7 The primary judge then dealt with the facts relating to the appellant's claim to be entitled to possession of the premises. The appellant was granted a five year lease, dated 15 March 1995, by the registered proprietor, one Taylor. The appellant went into possession. He produced a copy of the lease to the Bank. At the time of the lease the appellant was an undischarged bankrupt. He remained a bankrupt until 12 December 1999. His interest in the lease thus passed to his trustee in bankruptcy in accordance with par 58(1)(b) of the Bankruptcy Act 1966 (Cth). Nonetheless the appellant remained in possession of the premises.

8 In April 1999 Taylor mortgaged the premises to the Bank as security for certain advances. The mortgage was registered under the Transfer of Land Act 1958 (Vic). Taylor defaulted in his obligations to the Bank and was served with a notice to pay under s 76 of that Act. He did not pay, and the Bank claimed possession of the premises as mortgagee. On two occasions, on 28 July 1998 and 30 September 1999, the Bank took physical possession of the premises. The Bank's possession came to an end when the appellant regained possession by changing the locks. The Bank's brief periods in possession are the acts of trespass alleged by the appellant.

9 The primary judge then noted that while property that, on bankruptcy, vests in the trustee in bankruptcy includes a chose in action, such as an action for damages in tort, there are a number of exceptions in subs 116(2) of the Bankruptcy Act. One of them is the right to recover damages for personal injury or wrong: par 116(2)(g). His Honour referred to cases establishing that a claim in a trespass action for personal annoyance or upset will remain with the bankrupt: Rose v Buckett [1901] 2 KB 449 at 455-456; Millane v Shire of Heidelberg [1936] VLR 8; Bride v Peat Marwick Mitchell [1989] WAR 383 at 392.

10 His Honour then noted that as a result of s 81 of the Transfer of Land Act, when Taylor defaulted under the mortgage he became a tenant at sufferance of the Bank, although he was entitled to receive the rents and profits for so long as the Bank allowed that position to continue: SEAA Enterprises Pty Ltd v Figgins Holdings Pty Ltd (No 2) (1996) V ConvR 54-538.

11 Finally, the primary judge observed that while upon default by a mortgagor, a mortgagee is prima facie entitled to possession of the mortgaged premises, the mortgagee's entitlement is subject to "the interest ... of a tenant in possession of the land": par 42(2)(e) of the Transfer of Land Act.

12 Having thus set the scene, his Honour then posed the following issue for determination:

"The question at issue, therefore, is whether Mr Maher derives his right to possession as or from a `tenant in possession' who can defeat the Commonwealth Bank's claim. If the Commonwealth Bank's claim to possession could not be defeated by a tenant in possession, Mr Maher could not succeed in his action for trespass, for the Commonwealth Bank would be entitled to possession of the premises as mortgagee: Nicholls v Ely Beet Sugar Factory [1931] 2 Ch 84, 86."

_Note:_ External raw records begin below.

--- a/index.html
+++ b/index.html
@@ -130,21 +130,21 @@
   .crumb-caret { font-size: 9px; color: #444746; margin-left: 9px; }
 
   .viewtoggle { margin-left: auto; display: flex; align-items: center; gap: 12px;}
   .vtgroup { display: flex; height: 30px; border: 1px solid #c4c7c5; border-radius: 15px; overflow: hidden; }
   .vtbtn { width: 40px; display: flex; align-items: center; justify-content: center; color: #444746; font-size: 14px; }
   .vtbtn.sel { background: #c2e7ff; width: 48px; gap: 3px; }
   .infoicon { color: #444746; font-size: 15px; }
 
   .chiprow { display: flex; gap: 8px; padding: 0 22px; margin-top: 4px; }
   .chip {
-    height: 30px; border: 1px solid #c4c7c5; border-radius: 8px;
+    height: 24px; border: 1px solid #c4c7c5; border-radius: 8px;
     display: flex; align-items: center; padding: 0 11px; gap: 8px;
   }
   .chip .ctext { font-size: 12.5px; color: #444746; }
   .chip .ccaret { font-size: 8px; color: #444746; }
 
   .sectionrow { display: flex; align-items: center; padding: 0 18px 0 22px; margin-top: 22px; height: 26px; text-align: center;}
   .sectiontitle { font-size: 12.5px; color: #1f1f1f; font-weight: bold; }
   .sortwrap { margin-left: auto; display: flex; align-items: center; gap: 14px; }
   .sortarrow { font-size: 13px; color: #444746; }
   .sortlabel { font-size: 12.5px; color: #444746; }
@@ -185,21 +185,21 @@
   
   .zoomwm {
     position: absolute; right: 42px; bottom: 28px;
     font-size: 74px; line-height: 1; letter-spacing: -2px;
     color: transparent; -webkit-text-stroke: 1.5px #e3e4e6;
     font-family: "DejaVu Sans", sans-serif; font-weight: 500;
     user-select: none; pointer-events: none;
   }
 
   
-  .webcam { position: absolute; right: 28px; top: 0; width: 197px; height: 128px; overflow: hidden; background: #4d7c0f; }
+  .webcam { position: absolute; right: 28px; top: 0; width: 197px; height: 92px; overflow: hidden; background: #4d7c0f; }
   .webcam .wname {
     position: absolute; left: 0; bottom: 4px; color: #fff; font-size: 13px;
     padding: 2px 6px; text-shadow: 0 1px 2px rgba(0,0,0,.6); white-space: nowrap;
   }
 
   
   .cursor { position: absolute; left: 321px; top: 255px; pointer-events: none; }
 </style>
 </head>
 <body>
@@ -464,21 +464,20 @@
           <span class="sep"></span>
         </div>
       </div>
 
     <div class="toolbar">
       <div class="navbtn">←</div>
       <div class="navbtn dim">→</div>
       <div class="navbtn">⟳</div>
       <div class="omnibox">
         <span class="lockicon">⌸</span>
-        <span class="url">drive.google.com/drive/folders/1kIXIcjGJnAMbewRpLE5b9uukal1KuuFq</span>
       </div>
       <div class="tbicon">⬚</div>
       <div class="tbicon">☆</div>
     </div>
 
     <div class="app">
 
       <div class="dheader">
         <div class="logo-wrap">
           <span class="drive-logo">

13 His Honour noted that the appellant claimed to be entitled to possession under the terms of the lease from Taylor. But, as his Honour pointed out, the appellant's rights under the lease passed to his trustee in bankruptcy. His Honour then noted that the appellant claimed that the trustee was the "tenant in possession", and that he derived his rights from the trustee, as a licensee. His Honour then set out those parts of the Proposed Amended Statement of Claim that bore on this question.

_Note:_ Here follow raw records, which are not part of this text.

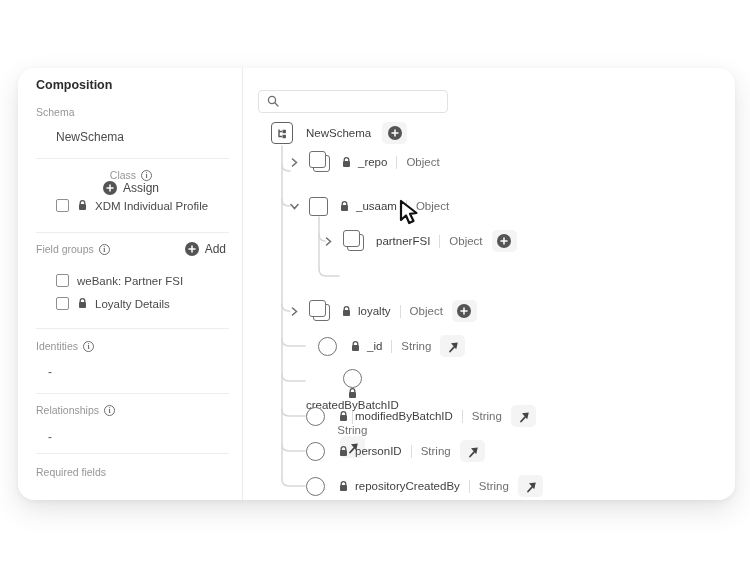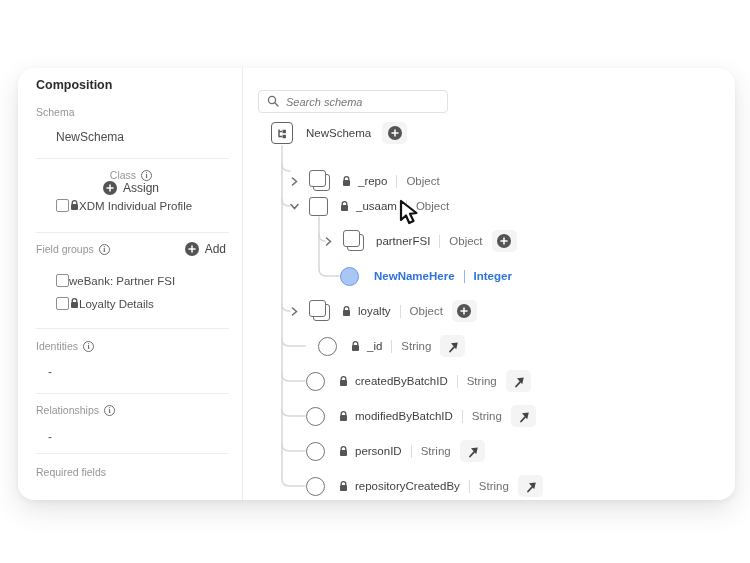--- a/index.html
+++ b/index.html
@@ -15,21 +15,21 @@
   .lp-abs { position:absolute; }
   .panel-title { left:18px; top:10px; font-size:12.5px; font-weight:700; color:#2c2c2c; }
   .sec-label { font-size:10.5px; color:#969696; display:flex; align-items:center; gap:5px; }
   .sec-row { left:18px; width:190px; display:flex; justify-content:space-between; align-items:center; }
   .value-text { font-size:12px; color:#4b4b4b; }
   .divider { left:18px; width:193px; height:1px; background:#ededed; }
   .action-btn { display:flex; align-items:center; gap:6px; font-size:12px; color:#464646; cursor:pointer; }
   .plus-circle { width:14px; height:14px; border-radius:50%; background:#545454;
     display:flex; align-items:center; justify-content:center; flex:0 0 auto; }
   .plus-circle svg { display:block; }
-  .check-row { left:38px; display:flex; align-items:center; }
+  .check-row { left:38px; display:flex; align-items:center; gap:8px; }
   .checkbox { width:13px; height:13px; border:1.4px solid #8f8f8f; border-radius:2px; background:#fff; flex:0 0 auto; }
   .check-label { font-size:11.5px; color:#4a4a4a; }
   .info-icon { width:11px; height:11px; border:1.1px solid #6e6e6e; border-radius:50%;
     color:#6e6e6e; font-size:7.5px; font-weight:700; line-height:9px; text-align:center;
     font-family:"Liberation Serif", serif; flex:0 0 auto; }
   .dash { font-size:12px; color:#5a5a5a; }
 
   
   .search-box { position:absolute; left:240px; top:22px; width:190px; height:23px;
     border:1px solid #e2e2e2; border-radius:4px; background:#fff;
@@ -153,21 +153,20 @@
     <div class="lp-abs divider" style="top:385px;"></div>
 
     <div class="lp-abs sec-label" style="left:18px; top:398px;">Required fields</div>
   </div>
 
   <div class="search-box">
     <span><svg width="12" height="12" viewBox="0 0 12 12">
           <circle cx="5" cy="5" r="3.6" fill="none" stroke="#6e6e6e" stroke-width="1.3"></circle>
           <path d="M7.8 7.8 L11 11" stroke="#6e6e6e" stroke-width="1.3" stroke-linecap="round"></path>
         </svg></span>
-    <input type="text" placeholder="Search schema" style="">
   </div>
 
   <svg class="tree-lines" width="717" height="432" viewBox="0 0 717 432">
     <g fill="none" stroke="#d7d7d7" stroke-width="1.5" stroke-linecap="round">
       <path d="M264 78 V411"></path>
       <path d="M264 96  Q264 103 271 103 H272"></path>
       <path d="M264 131 Q264 138 271 138 H272"></path>
       <path d="M264 236 Q264 243 271 243 H272"></path>
       <path d="M264 271 Q264 278 271 278 H287"></path>
       <path d="M264 306 Q264 313 271 313 H287"></path>
@@ -194,21 +193,21 @@
     <span class="gap11"></span>
     <span class="icon-btn">
         <span class="plus-circle">
           <svg width="8" height="8" viewBox="0 0 8 8">
             <path d="M4 1v6M1 4h6" stroke="#fff" stroke-width="1.5" stroke-linecap="round"></path>
           </svg>
         </span>
       </span>
   </div>
 
-  <div class="row" style="left:272px; top:101px;">
+  <div class="row" style="left:272px; top:82px;">
     <span class="chev">
         <svg width="7" height="9" viewBox="0 0 7 9">
           <path d="M1.5 1 L5.5 4.5 L1.5 8" fill="none" stroke="#6e6e6e" stroke-width="1.5" stroke-linecap="round"></path>
         </svg>
       </span>
     <span class="gap10"></span>
     <span class="stack">
         <span class="back"></span>
         <span class="front"></span>
       </span>
@@ -270,29 +269,20 @@
     <span class="gap9"></span>
     <span class="icon-btn">
         <span class="plus-circle">
           <svg width="8" height="8" viewBox="0 0 8 8">
             <path d="M4 1v6M1 4h6" stroke="#fff" stroke-width="1.5" stroke-linecap="round"></path>
           </svg>
         </span>
       </span>
   </div>
 
-  <div class="row sel" style="left:322px; top:196px;">
-    <span class="circle selected"></span>
-    <span class="gap15"></span>
-    <span class="nm">NewNameHere</span>
-    <span class="gap9"></span>
-      <span class="pipe"></span>
-      <span class="gap9"></span>
-    <span class="ty">Integer</span>
-  </div>
 
   <div class="row" style="left:272px; top:231px;justify-content:flex-end;">
     <span class="chev">
         <svg width="7" height="9" viewBox="0 0 7 9">
           <path d="M1.5 1 L5.5 4.5 L1.5 8" fill="none" stroke="#6e6e6e" stroke-width="1.5" stroke-linecap="round"></path>
         </svg>
       </span>
     <span class="gap10"></span>
     <span class="stack">
         <span class="back"></span>
@@ -338,21 +328,21 @@
     <span class="ty">String</span>
     <span class="gap9"></span>
     <span class="icon-btn">
         <svg width="13" height="13" viewBox="0 0 13 13">
           <path d="M4 11.5 L8 7.2" stroke="#454545" stroke-width="1.8" stroke-linecap="round"></path>
           <path d="M5 3.2 L11.8 2.6 L10.2 9.2 Z" fill="#454545"></path>
         </svg>
       </span>
   </div>
 
-  <div class="row" style="left:288px; top:301px;">
+  <div class="row" style="left:288px; top:301px;flex-direction:column;">
     <span class="circle"></span>
     <span class="gap13"></span>
     <span class="lockwrap">
         <svg width="9" height="11" viewBox="0 0 9 11">
           <path d="M2.2 4V3a2.3 2.3 0 0 1 4.6 0v1" fill="none" stroke="#555" stroke-width="1.3"></path>
           <rect x="1" y="4" width="7" height="6" rx="1" fill="#555"></rect>
         </svg>
       </span>
     <span class="gap7"></span>
     <span class="nm">createdByBatchID</span>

"1. The applicant is and was at all material times (except as Pleaded (sic) herein), in lawful possession of premises situate and known as 384 Spencer Street, Melbourne and more particularly described as the land and all improvements thereon contained in Certificate of Title Volume 0894 Folio 782 ("the Premises").

Particulars

[not reproduced]

1A. The applicant was an undischarged Bankrupt as at 15 March 1995.

1AA In 1996 the applicant disclosed to the Trustee of his bankrupt estate that he was living in the premises and that he held a lease of same.

Particulars

The applicant communicated that he was residing at the premises verbally to Mr Ed Marsh of the Insolvency Trustees Service of Australia in 1996 contemporaneous with a court case involving the Trustee and Julieanne Maher.

1B The applicant was discharged from Bankruptcy in December 1999.

1C The trustee in bankruptcy of the applicant has not disclaimed the lease pursuant to the provisions of the Bankruptcy Act.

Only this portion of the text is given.